Não se trata simplesmente de negar os conhecimentos científicos atuais ou
aceitar "lado a lado", sem reflexão, práticas culturais divergentes, tais
como a magia das danças da chuva e a meteorologia moderna, como sugeriu Paul
Feyerabend, antigo teórico positivista da ciência, após o colapso de sua
imagem científica do mundo. Um caso ainda pior é o do físico norte-americano
Fritjof Capra, que traça paralelos superficiais entre a mística do Extremo
Oriente e a física moderna, reunindo-as num moralismo raso.
A tarefa é muito mais complicada. Cumpre "historicizar" a ciência natural e
submetê-la a uma auto-reflexão social: ela não é uma relação imediata "do"
ser humano com a natureza "objetiva", antes vem sempre filtrada pelo caráter
social dos sujeitos que percebem e pesquisam. A ciência natural, claro, não
é uma ciência da sociedade, e isso pelo próprio âmbito de seu objeto, mas é,
sim, uma ciência social, devendo ser apreendida, nesse sentido, como
fenômeno de uma certa "subjetividade histórica" -e seus axiomas, categorias
e procedimentos, decifrados como formas sociais de percepção.
Esta, portanto, é a grande questão: em que consiste, do prisma da teoria do
conhecimento e da práxis social, de uma "visão de mundo", o nexo formal
comum e historicamente limitado entre capitalismo e ciência natural, nexo
este que cabe ser superado? A tarefa consistiria, nesse sentido, em vincular
a crítica à pseudo-objetividade das categorias econômicas modernas a uma
crítica correspondente à forma socialmente mediada das ciências naturais, a
fim de "enxergá-las" de alto a baixo com as lentes da crítica social,
pulverizando a interpretação sociotecnológica ou sociobiológica e
evidenciando seu âmbito de aplicação limitado.
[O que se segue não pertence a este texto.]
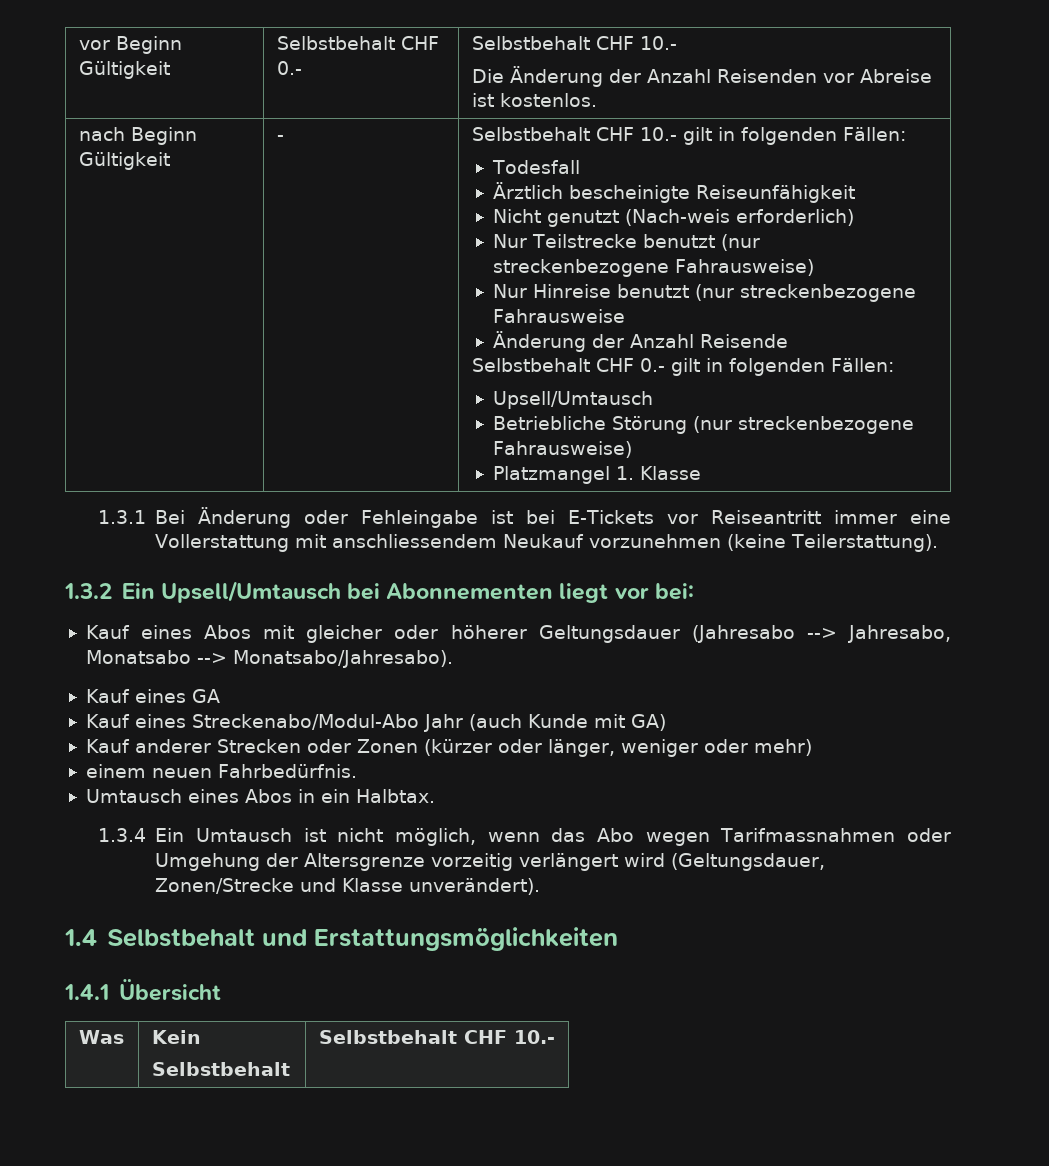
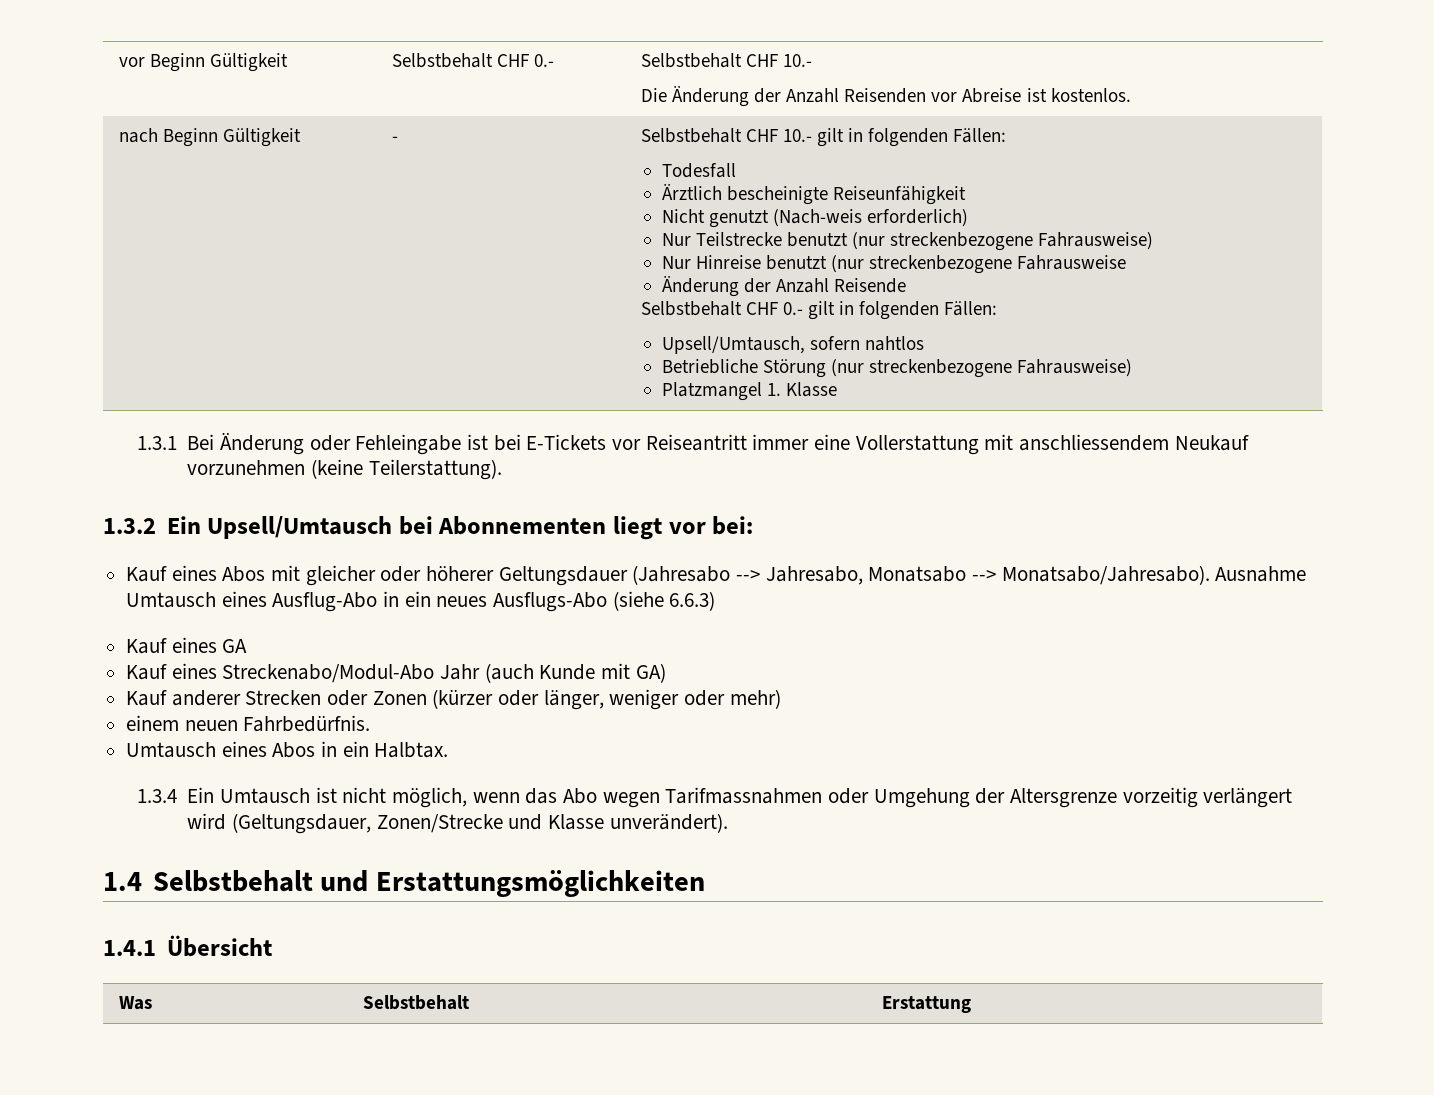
  Selbstbehalt CHF 0.- gilt in folgenden Fällen:
- Upsell/Umtausch
+ Upsell/Umtausch, sofern nahtlos
+ Ausnahme Umtausch eines Ausflug-Abo in ein neues Ausflugs-Abo (siehe 6.6.3)
- Was | Kein
- Selbstbehalt | Selbstbehalt CHF 10.-
+ Was | Selbstbehalt | Erstattung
Há muito tempo a própria
física chegou a seus limites, que simplesmente não são reconhecidos como
limites histórico-sociais. Talvez o previsível fiasco da "fórmula universal"
seja a gota d'água para que a ciência natural comece a tomar consciência
crítica de sua forma social negativa.
Para desvendar o caráter irracional da moderna racionalidade econômica e
científica, os teóricos da sociedade teriam, é claro, de superar seu
"analfabetismo" científico, e os cientistas, seu "analfabetismo" social. Uma
tal perspectiva exige também uma crítica social do modelo científico.O
sistema dos "especialistas bitolados", inflexível como é, não produzirá mais
novos conhecimentos que abalarão o mundo.